Die offenen Grenzen haben sich auch auf die Preise der Käsesorten ausgewirkt. Seit dem 1. Juni 2007 ist der Handel zwischen der Schweiz und der EU vollständig liberalisiert. Gemäss dem Marktbericht Milch des Bundesamtes für Landwirtschaft (BLW) sank zwischen 2010 und 2012 der Konsumentenpreisindex für Käse jährlich um zehn Prozentpunkte. Seit März 2012 verläuft der Index seitwärts, es kam somit zu keinen weiteren Abschlägen in den Regalen. Im Laden kostet ein Kilo Käse rund 15 Prozent weniger als 1999.

Emmentaler: -19%

Der Abwärtstrend bei den Konsumentenpreisen erfasste sämtliche, beobachtete Käsesorten. Wie das BLW schreibt, wurde beim Emmentaler, Tilsiter und Mozzarella das deutlichste Minus beobachtet.

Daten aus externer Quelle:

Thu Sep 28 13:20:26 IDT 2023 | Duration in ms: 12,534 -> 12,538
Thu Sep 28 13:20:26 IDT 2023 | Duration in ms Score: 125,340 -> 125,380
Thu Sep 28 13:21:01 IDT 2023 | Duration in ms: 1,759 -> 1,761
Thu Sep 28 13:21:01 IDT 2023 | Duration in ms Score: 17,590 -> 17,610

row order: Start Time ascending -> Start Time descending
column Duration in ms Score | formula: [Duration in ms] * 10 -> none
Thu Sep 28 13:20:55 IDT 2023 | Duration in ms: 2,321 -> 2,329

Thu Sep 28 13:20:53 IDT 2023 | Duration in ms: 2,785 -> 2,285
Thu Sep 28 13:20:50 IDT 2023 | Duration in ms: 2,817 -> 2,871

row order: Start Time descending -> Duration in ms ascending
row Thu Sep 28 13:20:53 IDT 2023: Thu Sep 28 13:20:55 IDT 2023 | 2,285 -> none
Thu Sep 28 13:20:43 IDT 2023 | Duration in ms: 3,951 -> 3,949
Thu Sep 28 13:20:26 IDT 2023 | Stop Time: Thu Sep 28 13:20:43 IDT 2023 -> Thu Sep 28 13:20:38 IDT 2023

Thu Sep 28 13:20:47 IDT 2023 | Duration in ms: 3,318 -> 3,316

Kostete 2010 ein Kilo Emmentaler Suchoix im Laden durchschnittlich 20,30 Fr., sank der Verkaufspreis 2012 auf 16,40 Fr. Dies entspricht einem Minus von 19 Prozent. Beim Mozzarella fiel der Preis pro Kilo um 18 Prozent auf 9,88 Fr., beim Tilsiter Suchoix auf 14,60 Fr./kg (-16%).

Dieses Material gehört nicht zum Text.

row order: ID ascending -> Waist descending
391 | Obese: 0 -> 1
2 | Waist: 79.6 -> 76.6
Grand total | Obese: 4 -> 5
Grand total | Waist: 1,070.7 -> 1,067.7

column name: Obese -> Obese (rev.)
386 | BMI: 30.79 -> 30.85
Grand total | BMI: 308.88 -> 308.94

Das BLW macht dauerhafte Preissenkungen (eher selten) sowie Aktionsverkäufe für den Rückgang verantwortlich. Diese Aktionsverkäufe würden zu Schwankungen der Detailhandelspreise führen. Auch wird das Instrument unterschiedlich eingesetzt. Bei Grossverteilern wird dieses weit häufiger angewendet als im Fachhandel.

Tiefere Margen

Doch das BLW macht aber auch die zunehmende Importkonkurrenz – besonders beim Mozzarella - für den Rückgang der Detailhandelspreise verantwortlich. In den vergangenen drei Jahren wurde gemäss dem BLW zwar mehr Käse und weniger Konsummilch abgesetzt. Die erhöhte Nachfrage habe aber keinen Preisanstieg zur Folge gehabt.

Die Konsummilchbereich ist (noch) geschützt, dies erklärt auch die gleich bleibenden Preise. Der Freihandel beim Käse hat sich auch auf die Margen ausgewirkt. Die Bruttomargen bei Verarbeitung–Verteilung entwickeln sich negativ, bei der Konsummilch seien kaum Schwankungen beobachtet worden, schreibt das BLW. Auf stark verarbeiteten Milchprodukten (z. B. Käse) würden erwartungsgemäss deutlich höhere Bruttomargen festgestellt als auf wenig verarbeiteten Produkten (z. B. Konsummilch).